Most conservatives, and especially social-con ones, denounce right-to-privacy jurisprudence not simply as anti-family, but as granting far too much power to the judiciary and as being based upon “living constitution” interpretational theory. The origin of this theory is easily traced to the progressives, even though they were ready to curtail the judiciary’s power in certain ways.

In the “Right of the People to Rule,” TR said let the people use a referendum to overrule judicial rulings, but only regarding the decisions of state supreme courts, and only in cases in which the police power (state authority to enact laws regulating their citizens’ “health, safety, and morals”) had been curtailed on the basis of the new judicial doctrines. He quoted Oliver Wendell Holmes’ statement that “the police power extends to all the great public need” and may be used just as the “prevailing morality” directs. Thus, TR reasoned, those court decisions determining the boundary between police power and the due process limits must be ultimately endorsed by the people. Interestingly, he suggested they must also be decided according to the original understanding of those rights:

Until within the last sixty years . . . “property” meant tangible property; “liberty” meant freedom from personal restraint . . . About 1870 our courts began to attach to these terms new meanings. Now “property” has come to mean every right of value which a person could enjoy, and “liberty” has been made to include a right to make contracts.

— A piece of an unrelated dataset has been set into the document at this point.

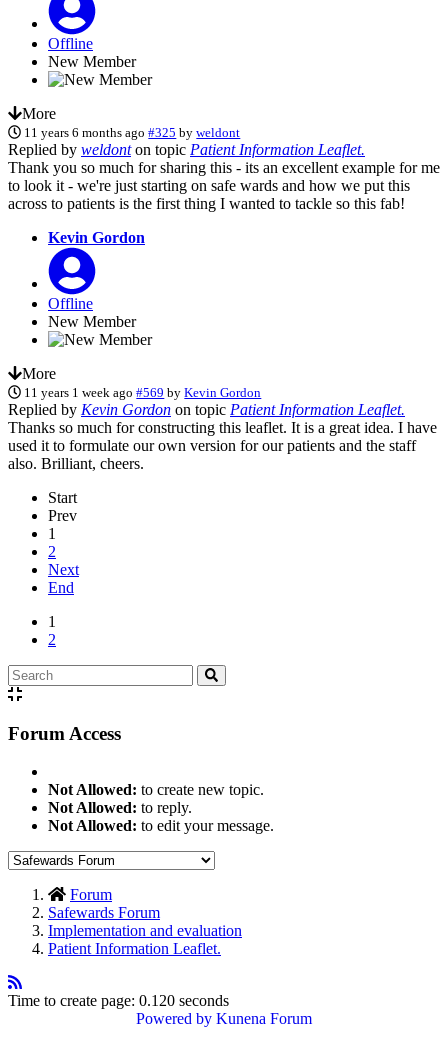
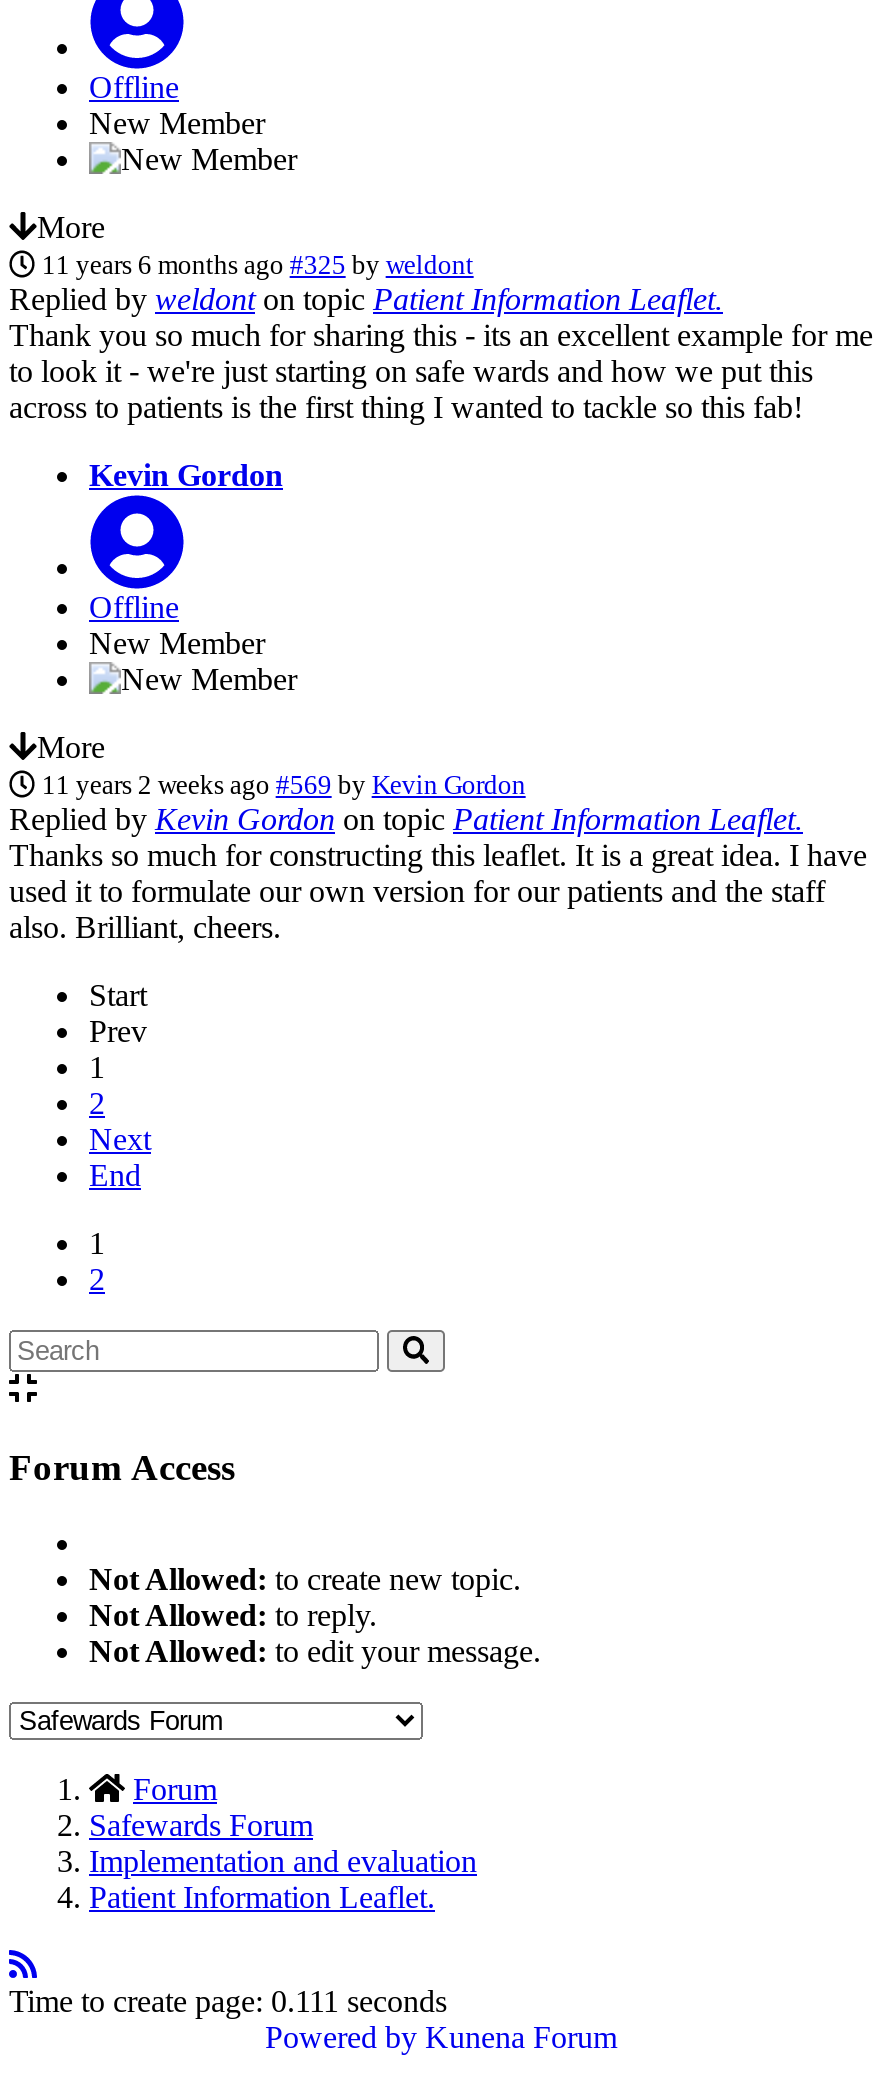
- 11 years 1 week ago #569 by Kevin Gordon
+ 11 years 2 weeks ago #569 by Kevin Gordon

- Time to create page: 0.120 seconds
+ Time to create page: 0.111 seconds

His remedy was thus both an application of direct-democracy on Holmesian grounds, and, as we see in this passage, what might seem to be originalism. For despite the shop-worn characterization of 1870s-1930s economic due process jurisprudence as having been entirely a creature of a “laissez-faire” ideology, today’s originalists, most of whom are fairly free market on policy questions, denounce it as jurisprudence. It went beyond what the terms of the 14th Amendment were taken to mean when adopted. Just as originalists cringed when Justice A. Kennedy declared in Lawrence that the American conception of liberty, and thus the meaning of the 14th, expands over time, they would have agreed with TR’s suggestion in 1912 that it was wrong for the courts to expand the meaning of the word “liberty” in a pro-capitalist manner.

But TR, alas, immediately followed the passage quoted above with this one:

Now, I do not believe that any people, and especially our free American people, will long consent that the term “liberty” be defined for them by a bench of judges. Every people has defined that term for itself in the course of its historical development.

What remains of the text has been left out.